**What the exercise asks:**
Starting at the first line of the records and stopping at the line that contains "Create a file", transcribe every line exactly and leave out the pictures.

**Data provided:**
╔══
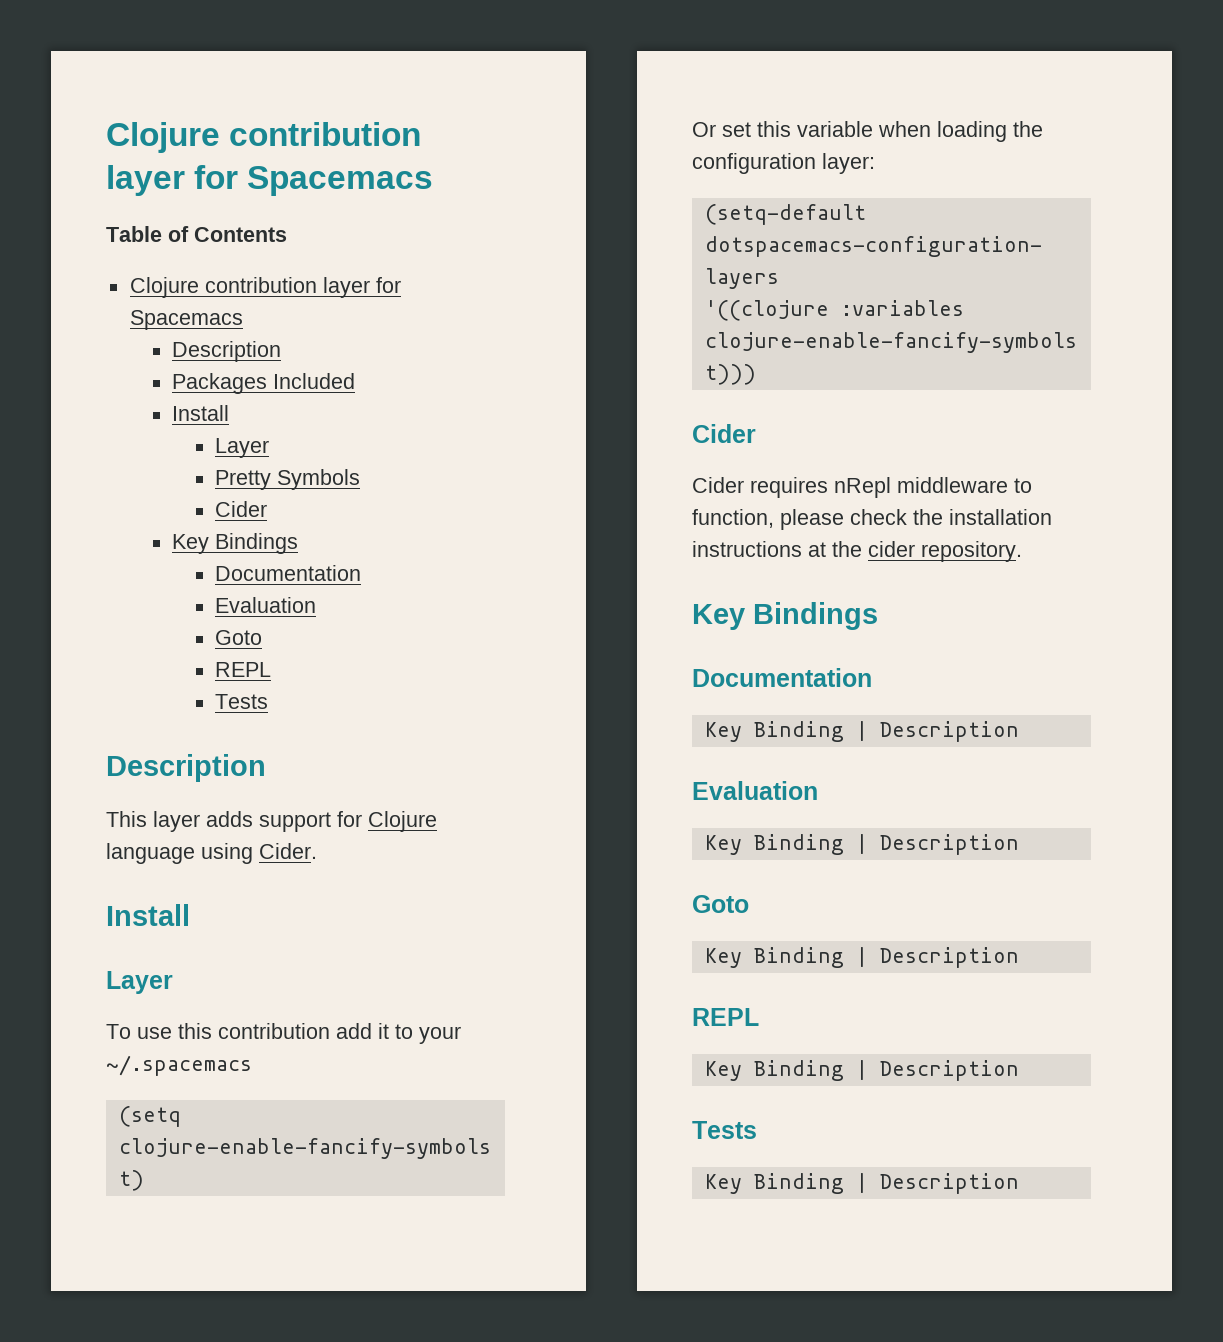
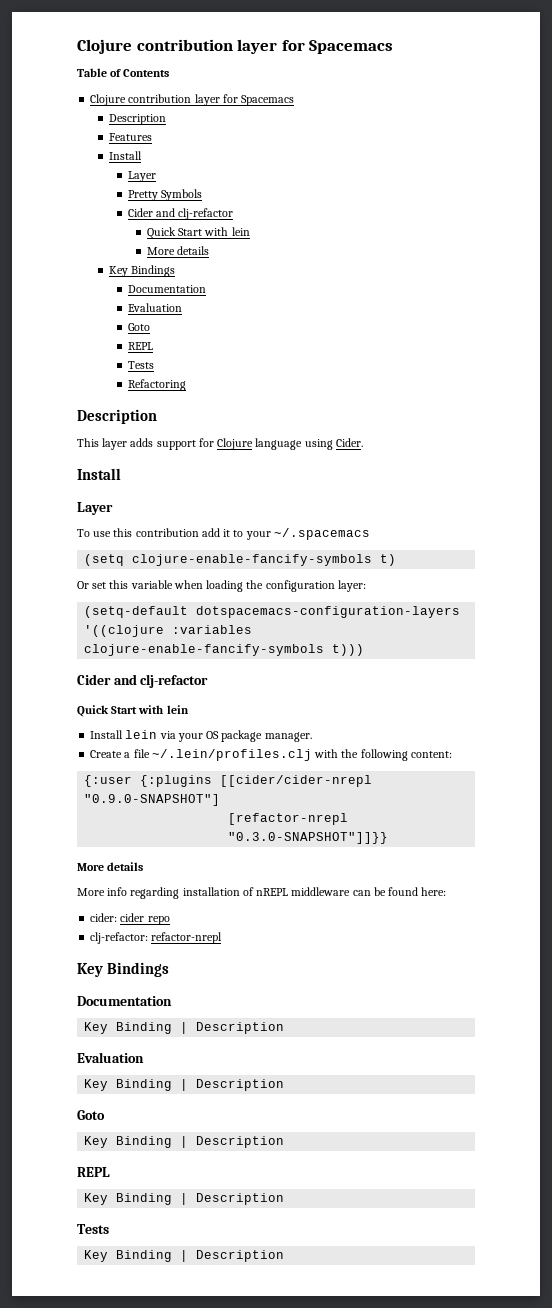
- Packages Included
+ Features
  Pretty Symbols
- Cider
+ Cider and clj-refactor
+ Quick Start with lein
+ More details
+ Refactoring
  '((clojure :variables clojure-enable-fancify-symbols t)))
- Cider
- Cider requires nRepl middleware to function, please check the installation instructions at the cider repository.
+ Cider and clj-refactor
+ Quick Start with lein
+ Install lein via your OS package manager.
+ Create a file ~/.lein/profiles.clj with the following content:
+ {:user {:plugins [[cider/cider-nrepl "0.9.0-SNAPSHOT"]
+ [refactor-nrepl "0.3.0-SNAPSHOT"]]}}
+ More details
+ More info regarding installation of nREPL middleware can be found here:
+ cider: cider repo
+ clj-refactor: refactor-nrepl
╚══
**Expected answer:**
- Packages Included
+ Features
  Pretty Symbols
- Cider
+ Cider and clj-refactor
+ Quick Start with lein
+ More details
+ Refactoring
  '((clojure :variables clojure-enable-fancify-symbols t)))
- Cider
- Cider requires nRepl middleware to function, please check the installation instructions at the cider repository.
+ Cider and clj-refactor
+ Quick Start with lein
+ Install lein via your OS package manager.
+ Create a file ~/.lein/profiles.clj with the following content:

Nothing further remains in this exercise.